# [Task item]
Beginning with the top line of the listing below, give again every line up to and including the line with "[49,303,314,321] babel-preset-react-app ->"; pictures do not belong in the copy.

# [Source information]

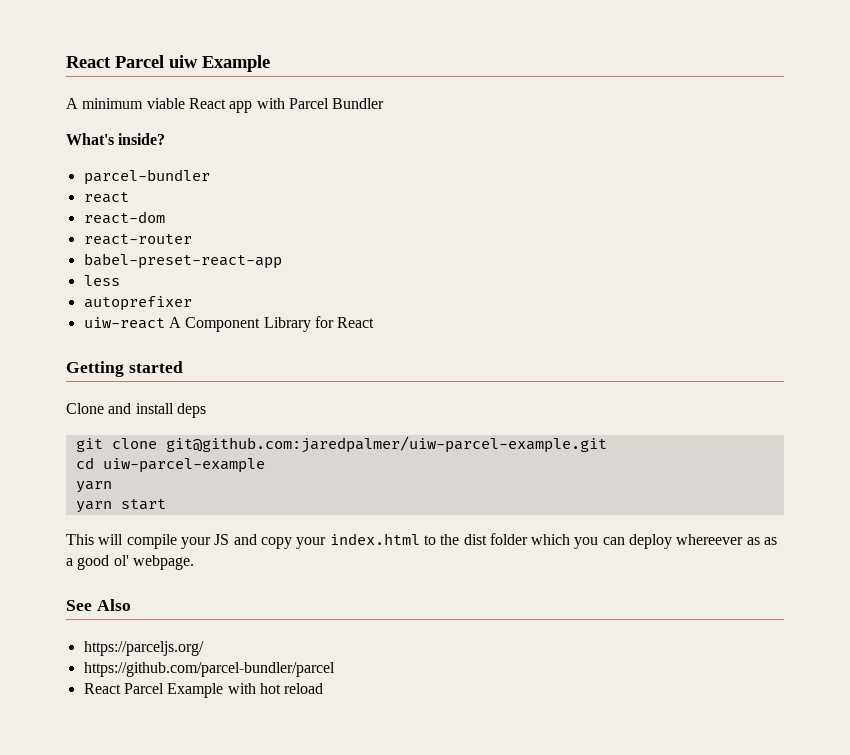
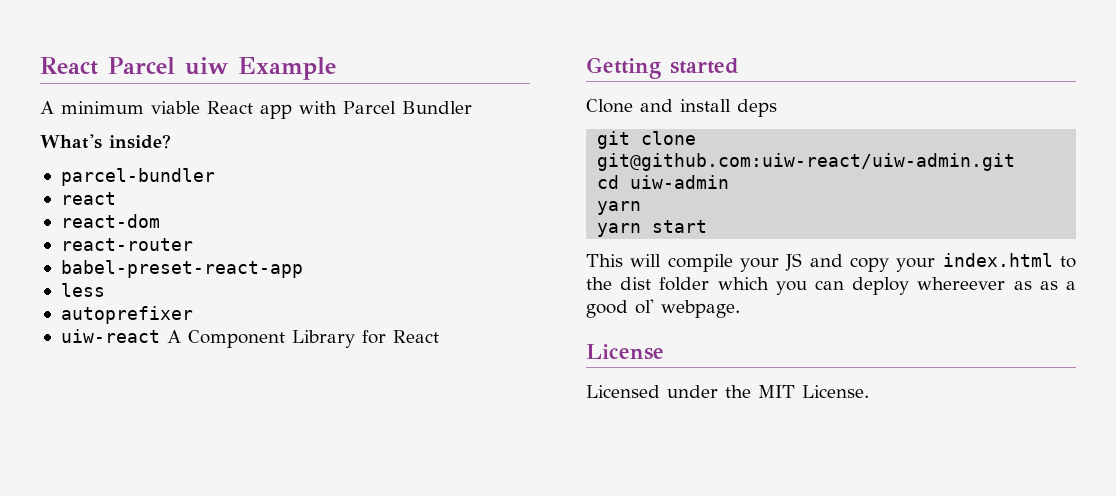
[165,436,607,453] git@github.com:jaredpalmer/uiw-parcel-example.git -> [597,153,1016,171] git@github.com:uiw-react/uiw-admin.git
[102,458,265,473] uiw-parcel-example -> [630,175,730,189] uiw-admin
[66,599,131,611] [83,641,204,656] [83,662,335,677] [83,683,324,698] See Also // https://parceljs.org/ // https://github.com/parcel-bundler/parcel // React Parcel Example with hot reload -> [586,344,664,360] [586,385,869,398] License // Licensed under the MIT License.

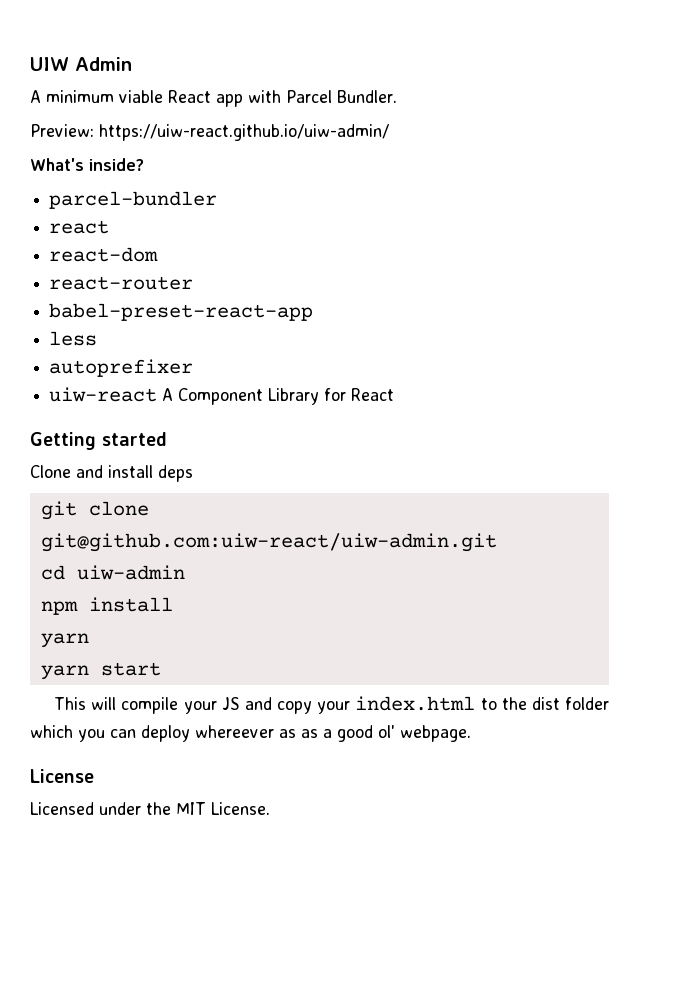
[40,57,336,80] React Parcel uiw Example -> [30,57,132,71] UIW Admin
[402,101,472,114] Bundler -> [337,90,397,103] [30,124,389,141] Bundler. // Preview: https://uiw-react.github.io/uiw-admin/
(730, 182) none -> [40,597,173,615] // npm install

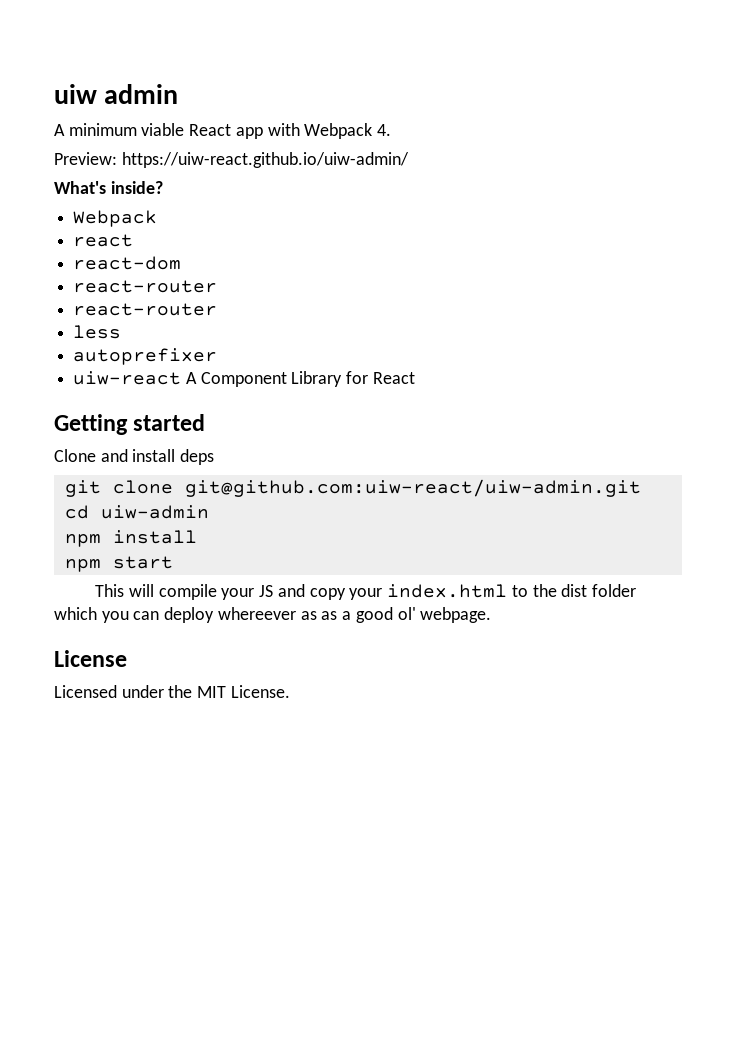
[30,57,132,71] UIW Admin -> [54,84,179,104] uiw admin
[286,90,397,103] Parcel Bundler. -> [304,123,392,139] Webpack 4.
[49,191,218,209] parcel-bundler -> [73,210,158,227] Webpack
[49,303,314,321] babel-preset-react-app -> [73,303,218,316] react-router
[40,633,89,648] [40,665,89,680] yarn // yarn -> [64,559,101,572] npm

# [Written solution]
[165,436,607,453] git@github.com:jaredpalmer/uiw-parcel-example.git -> [597,153,1016,171] git@github.com:uiw-react/uiw-admin.git
[102,458,265,473] uiw-parcel-example -> [630,175,730,189] uiw-admin
[66,599,131,611] [83,641,204,656] [83,662,335,677] [83,683,324,698] See Also // https://parceljs.org/ // https://github.com/parcel-bundler/parcel // React Parcel Example with hot reload -> [586,344,664,360] [586,385,869,398] License // Licensed under the MIT License.

[40,57,336,80] React Parcel uiw Example -> [30,57,132,71] UIW Admin
[402,101,472,114] Bundler -> [337,90,397,103] [30,124,389,141] Bundler. // Preview: https://uiw-react.github.io/uiw-admin/
(730, 182) none -> [40,597,173,615] // npm install

[30,57,132,71] UIW Admin -> [54,84,179,104] uiw admin
[286,90,397,103] Parcel Bundler. -> [304,123,392,139] Webpack 4.
[49,191,218,209] parcel-bundler -> [73,210,158,227] Webpack
[49,303,314,321] babel-preset-react-app -> [73,303,218,316] react-router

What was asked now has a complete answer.